村上さんのキャリアの説明と、多人数制作の説明。それと、日本における現代美術市場への諦めという内容でした。
村上さんのスタジオは多くの部門があり総勢250人前後のスタッフを抱えています。
著書を読むと、初期は給料もなく、スタッフが突然いなくなったりするような厳しい環境だったようです。
今でもきっと新しい人が夢を持ってスタジオに入っては、いろいろな理由から去って行っていることでしょう。

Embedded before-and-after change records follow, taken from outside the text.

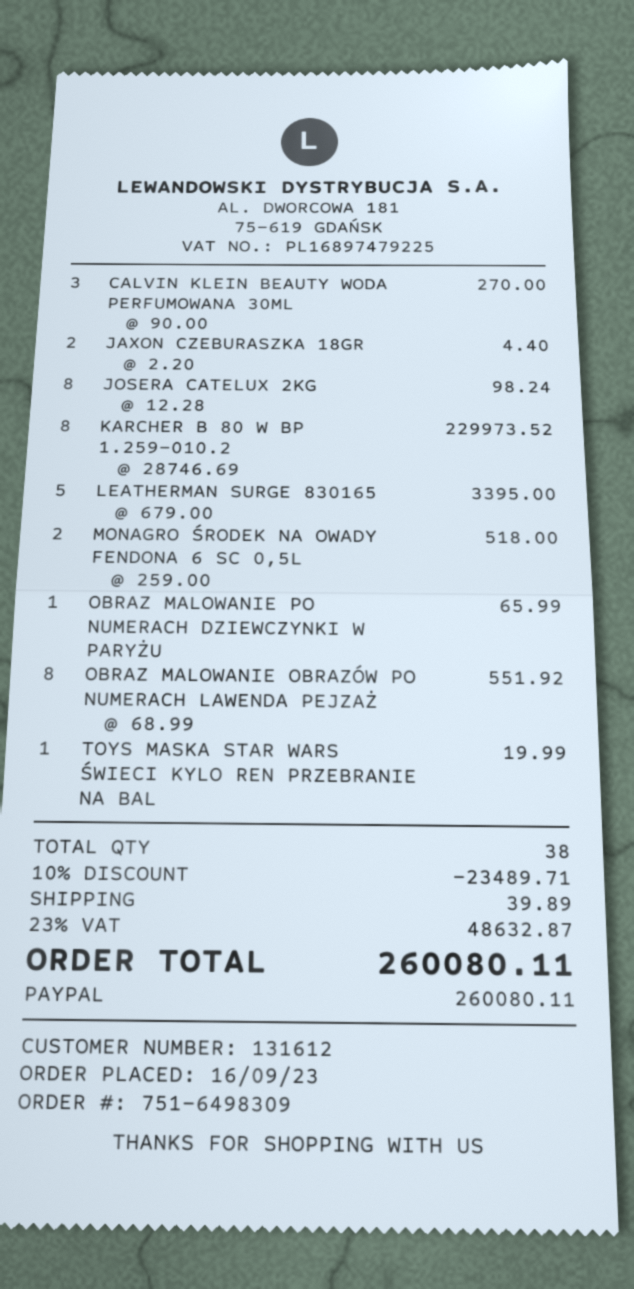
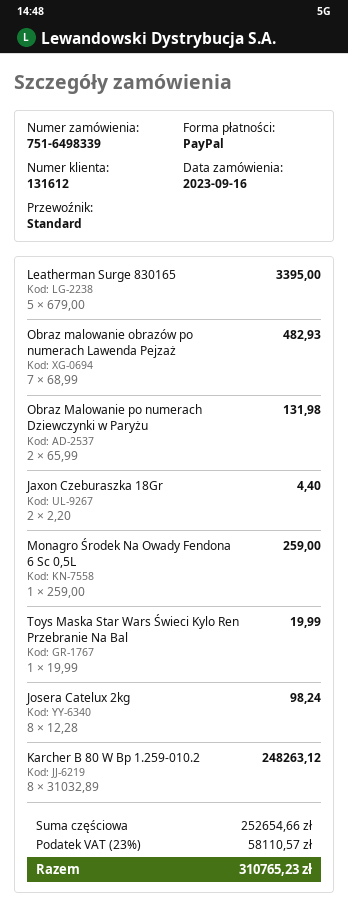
order number: 751-6498309 -> 751-6498339
CALVIN KLEIN BEAUTY WODA PERFUMOWANA 30ML: 3 x 90.00 = 270.00 -> none
KARCHER B 80 W BP 1.259-010.2: 8 x 28746.69 = 229973.52 -> 8 x 31032.89 = 248263.12
MONAGRO ŚRODEK NA OWADY FENDONA 6 SC 0,5L: 2 x 259.00 = 518.00 -> 1 x 259.00 = 259.00
OBRAZ MALOWANIE PO NUMERACH DZIEWCZYNKI W PARYŻU: 1 x 65.99 = 65.99 -> 2 x 65.99 = 131.98
OBRAZ MALOWANIE OBRAZÓW PO NUMERACH LAWENDA PEJZAŻ: 8 x 68.99 = 551.92 -> 7 x 68.99 = 482.93
discount: 10% = 23489.71 -> none
shipping: 39.89 -> none
tax: 23% = 48632.87 -> 23% = 58110.57
total: 260080.11 -> 310765.23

どんなに強く思い描いても継続して努力をしてゆくことは難しいのです。
欲が出て、怠惰になり、現状に不満を感じます。
その中で努力し続けることができる、ほんの一握りの人だけしか生き残れません。
初心なんか忘れてもいいけど、努力を忘れてしまって、続けられる世界じゃない。
美術の世界は時に輝いて見えるけど、中の人は生身の人間で
毎日、地を這うような活動をしています。
京都の活動も一年が過ぎて、また新しい葛藤の中で作っています。

チームで作るという壁に毎日挑んでいる今日この頃。

友人5人の平均が自分である

本を読んでいるとたまに出てくる
「身近な五人の友人の年収の平均が自分の年収である」
これ、おおかた当てはまっているのではないでしょうか。
ここではお金のことをいっていますが、他にも考え方や、言葉遣いなど
細かなことも、自分の友人5人の平均のように思えます。

実のところ、この仮説は理にかなっていて
自分の居場所によって周辺の人間関係って変化してゆきます。
例えば、学生時代は毎日、牛丼を友達と食べに行ってたのに
今ではあまり食べなくなった。とか
趣味や嗜好なども、タバコ吸う人の周りは喫煙率高いし
お酒の趣味や音楽の趣味もふんわりと固まっていたりします。

なぜそういうことが起こるのかというと
単純に似た者同士が集まるという理由や、経済状況による趣味や
住んでいる場所などが関係しているのでしょう。

ということは、自分よりお金持ちの友達が周辺に5人いれば
自分の年収も上がってゆくはずです。
単純にその通りで、手の込んだ料理やエンターテイメントに触れる機会が増えれば
それだけ発想が豊かになるし、
何より自分の限界値が上昇してゆきます。

無理することはないけど、
環境を変えたいと思ったら自分の周りの人間関係を見直してみることは大切です。
実感として
愚痴の多い作家の飲み会に行かなくなったら随分と楽になったし、
そのうち夢に満ち溢れた作家としか話が合わなくなりました。
自分の周りの人間関係を含め
現在の状況は、ある意味自分が選び取ったいつかの未来だから、
環境を変えることも、自分が変わることもできるんですよね。